I recently started to use film again and, as it was inexpensive, invested in a pack of Agfaphoto APX100 (the new one) and, after sending a few films to a professional lab, I bought a bottle of Rodinal and some Agfa fixer and started developing my own again (I still have a developing tank I used in the pre-digital age). That was great and made using B&W film much more affordable–not that much more than the cost of the film. Several posts here illustrate the results I was getting. However, as my bottle of used developer accumulated, because I am not sure of the best way to dispose of it, and as I read more and more about Caffenol, I decided I should give it a try. I was also wondering whether it might give me any finer grain. Grain is fine, and even a merit, in some shots, but there are situations where fine detail is the priority. Maybe Caffenol would help.

I also acquired some rolls of expired FP4 from a friend, and decided to try one of those to test whether I could get Caffenol to work. Yes, I know that to test the developer I should use the same film, so I know what is causing any differences, but I was sufficiently unsure about it working first time, that I did not want to waste a fresh film on it. So I loaded a roll of expired FP4 into my OM4Ti (my go to for normal 35mm, because its exposure meter seems to work well and I have a choice of lenses for it), and on a visit to the supermarket went to the town centre to take a few random shots, purely to test the developer. I took several shots twice, once at box speed and once overexposed by a stop. In the changing bag I cut off the first dozen or so exposures and loaded them into the tank. Then the fun.

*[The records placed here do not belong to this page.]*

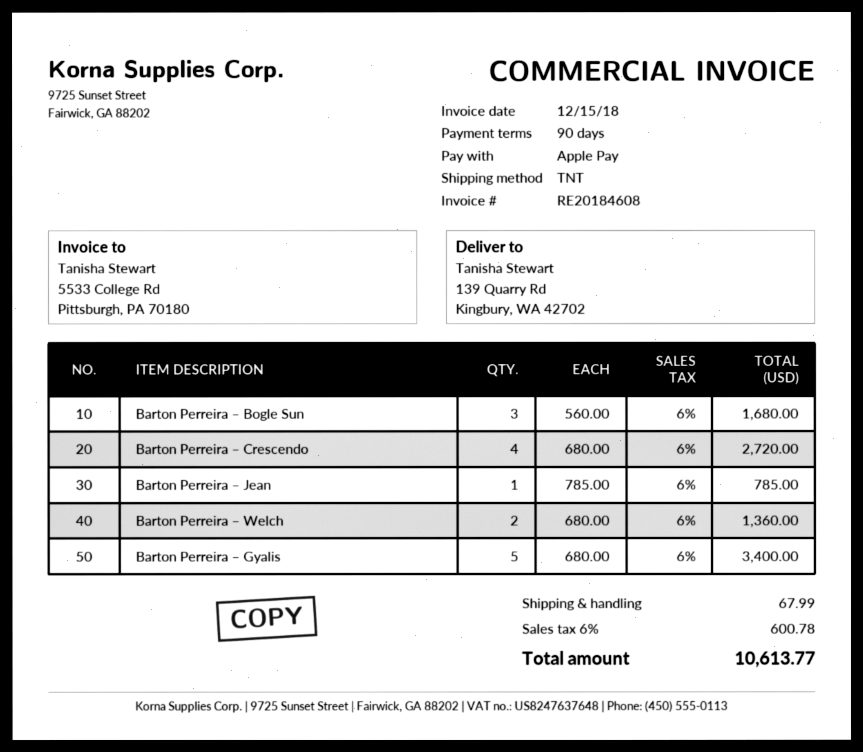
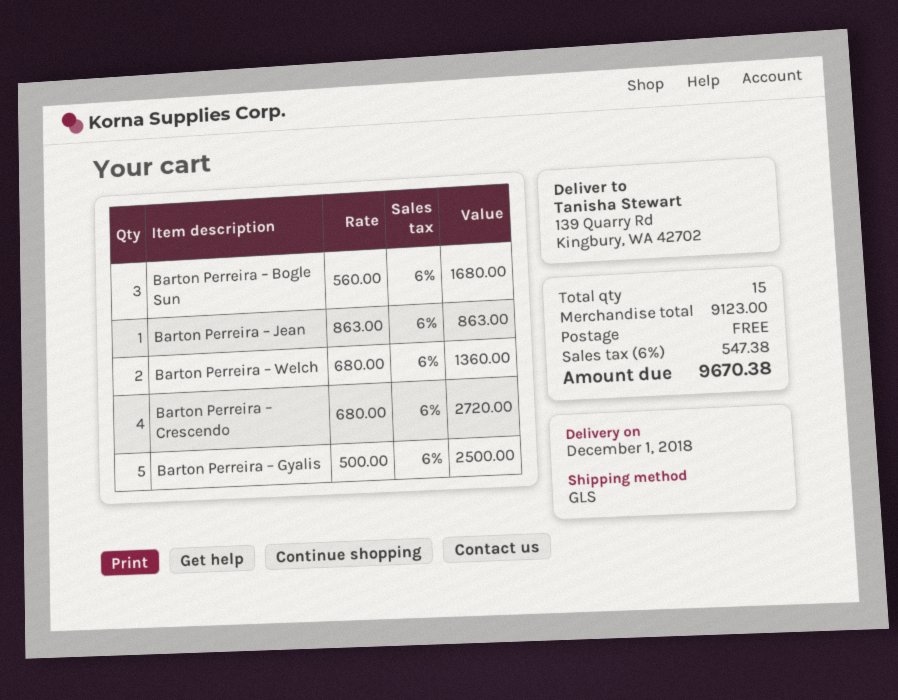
shipping method: TNT -> GLS
Barton Perreira – Jean: 1 x 785.00 = 785.00 -> 1 x 863.00 = 863.00
Barton Perreira – Gyalis: 5 x 680.00 = 3400.00 -> 5 x 500.00 = 2500.00
shipping: 67.99 -> 0.00
tax: 6% = 600.78 -> 6% = 547.38
total: 10613.77 -> 9670.38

The recipe I used was “Delta STD” on caffenol.org, with quantities halved for simplicity (next time I will work out the quanties for 300 ml which is enough to cover the film):

  • 9 level teaspoons of instant coffee (Waitrose Essentials, at £1.20 a jar)
  • 16 level teaspoons of Soda Crystals (again Waitrose, 1.5 kg for around £2.75)
  • 1.5 teaspoons of Vitamin C, purchased on eBay for £5.99 (it is much more expensive at a local health food store )
  • Water to make up 500ml.

Total cost approximately £10. I haven’t worked out how many films it will do or the cost per film, but it looks to be a large number, meaning it will not be very expensive.

Someone posting on Flikr recommended (for FP4) 12.5 minutes at 20 degrees C, with 60 second agitation for the first minute and 3 inversions per minute after that. Given the age of the film must be a decade past its expiry date, I decided to increase that to 15 minutes. Of course, to test the developer I should have used fresh film, but I haven’t seen recommended times for APX100, the only fresh film I have at the moment.

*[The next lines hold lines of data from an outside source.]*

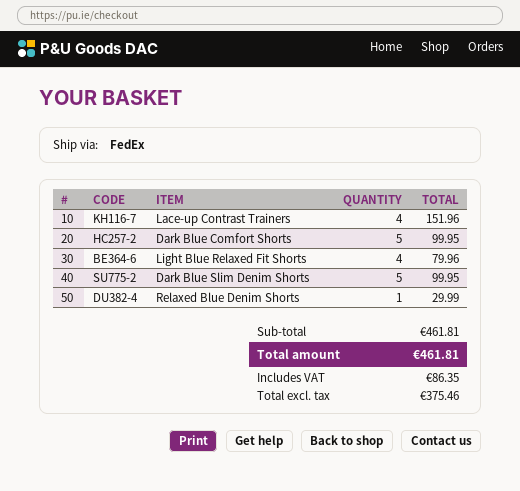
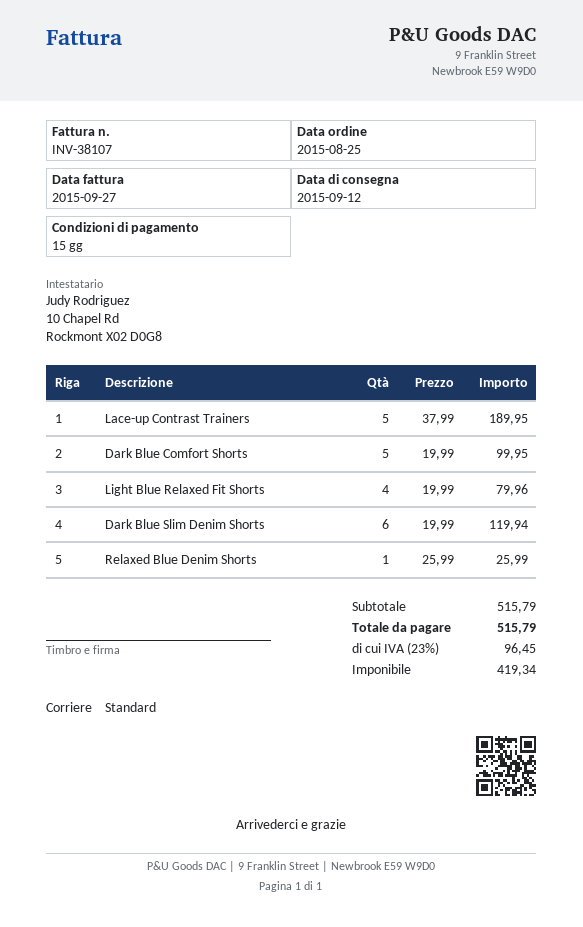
shipping method: FedEx -> standard
Lace-up Contrast Trainers: 4 for 151.96 -> 5 for 189.95
Dark Blue Slim Denim Shorts: 5 for 99.95 -> 6 for 119.94
Relaxed Blue Denim Shorts: 1 for 29.99 -> 1 for 25.99
subtotal: 461.81 -> 515.79
net: 375.46 -> 419.34
tax: 86.35 -> 96.45
total: 461.81 -> 515.79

The only glitch was that when I looked at the film after pouring out the fixer, I realised that my fixer was exhausted, so the film was quickly back into the tank (I took a look before removing it from the spiral), and with some fresh fixer (with no time to calculate the correct amount, I just put two tablespoons of powder into 300ml of water and poured it in quickly). The film soon cleared.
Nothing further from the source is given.